» Work to complete:
Check every line below for the string "xenial". Copy the ones that have it.

>>

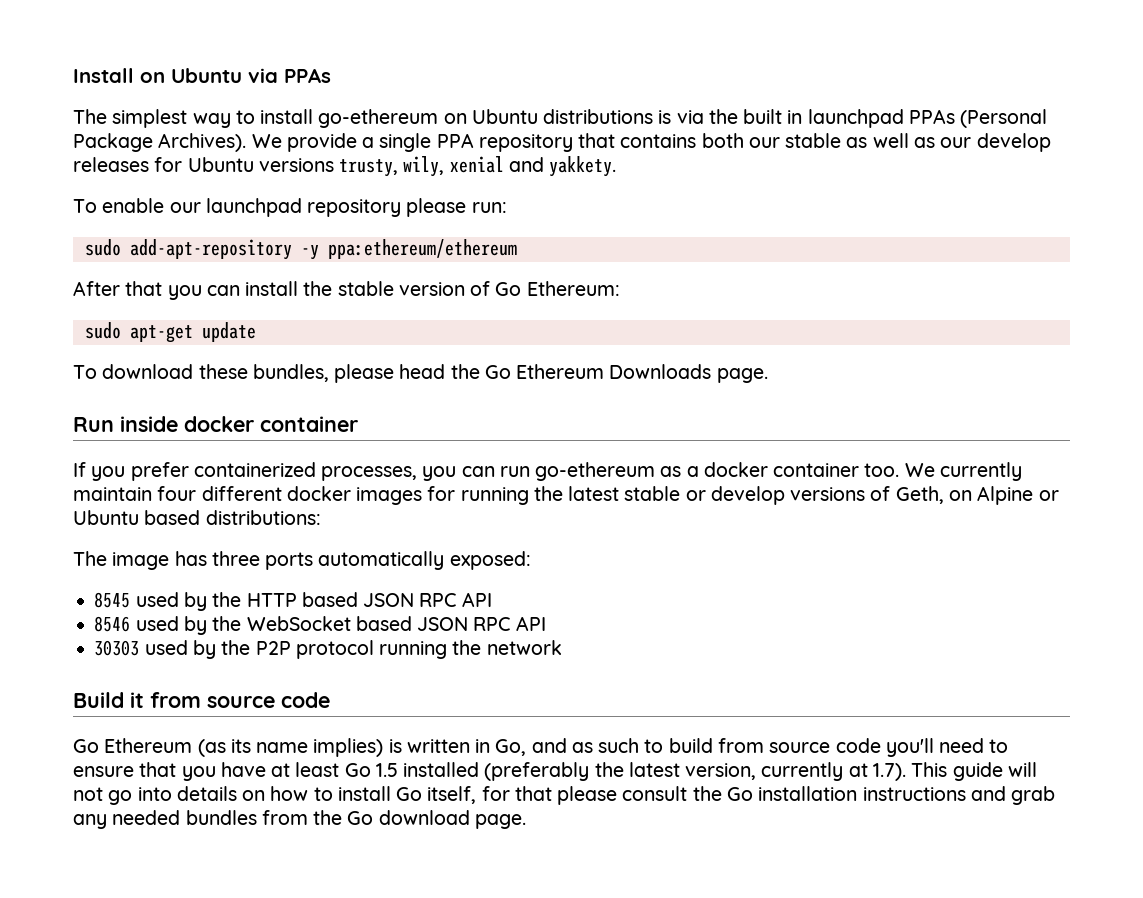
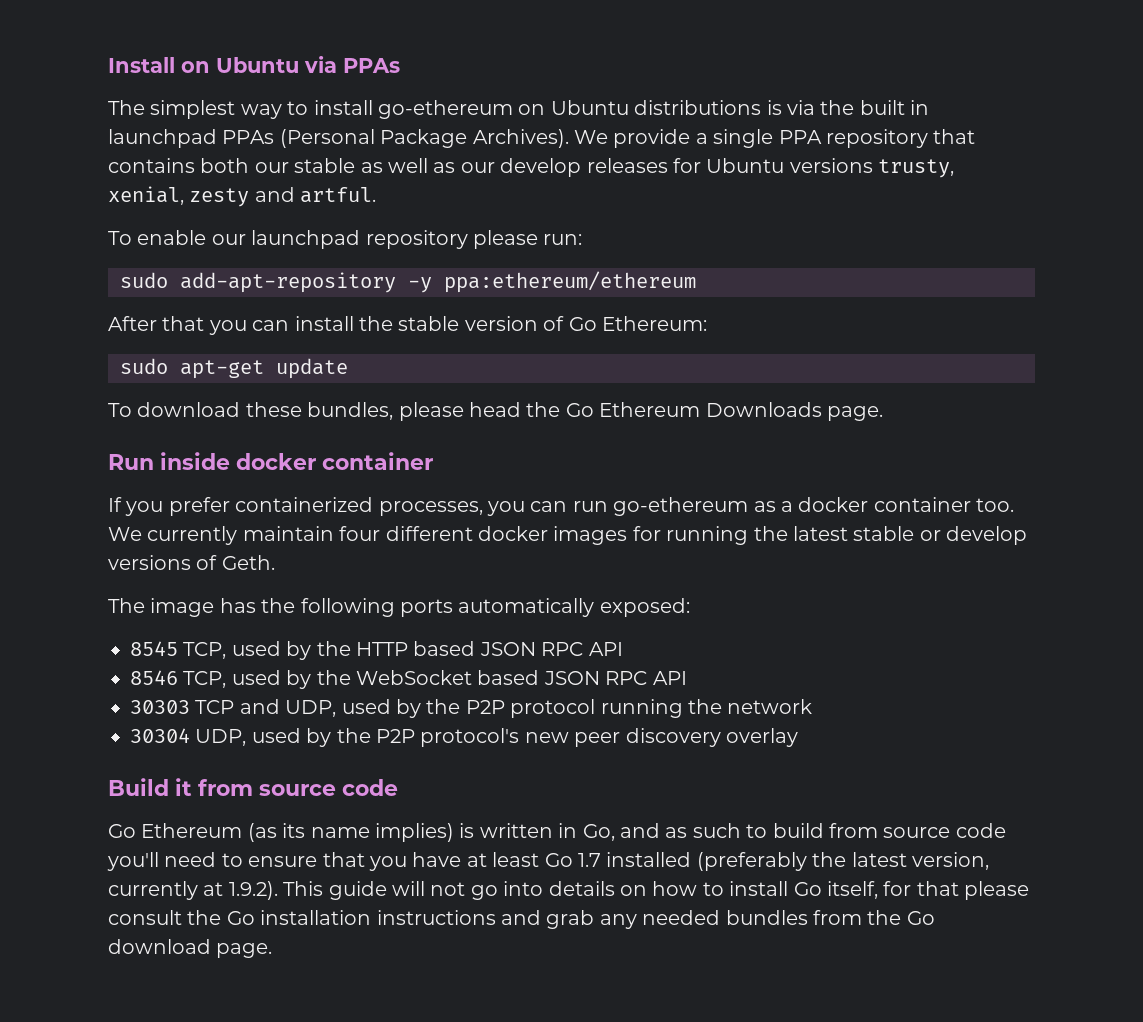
- We provide a single PPA repository that contains both our stable as well as our develop releases for Ubuntu versions trusty, wily, xenial and yakkety.
+ We provide a single PPA repository that contains both our stable as well as our develop releases for Ubuntu versions trusty, xenial, zesty and artful.
- We currently maintain four different docker images for running the latest stable or develop versions of Geth, on Alpine or Ubuntu based distributions:
+ We currently maintain four different docker images for running the latest stable or develop versions of Geth.
- The image has three ports automatically exposed:
+ The image has the following ports automatically exposed:
- 8545 used by the HTTP based JSON RPC API
+ 8545 TCP, used by the HTTP based JSON RPC API
- 8546 used by the WebSocket based JSON RPC API
+ 8546 TCP, used by the WebSocket based JSON RPC API
- 30303 used by the P2P protocol running the network
+ 30303 TCP and UDP, used by the P2P protocol running the network
+ 30304 UDP, used by the P2P protocol's new peer discovery overlay
- Go Ethereum (as its name implies) is written in Go, and as such to build from source code you'll need to ensure that you have at least Go 1.5 installed (preferably the latest version, currently at 1.7). This guide will not go into details on how to install Go itself, for that please consult the Go installation instructions and grab any needed bundles from the Go download page.
+ Go Ethereum (as its name implies) is written in Go, and as such to build from source code you'll need to ensure that you have at least Go 1.7 installed (preferably the latest version, currently at 1.9.2). This guide will not go into details on how to install Go itself, for that please consult the Go installation instructions and grab any needed bundles from the Go download page.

<<

» Result of the exercise:
- We provide a single PPA repository that contains both our stable as well as our develop releases for Ubuntu versions trusty, wily, xenial and yakkety.
+ We provide a single PPA repository that contains both our stable as well as our develop releases for Ubuntu versions trusty, xenial, zesty and artful.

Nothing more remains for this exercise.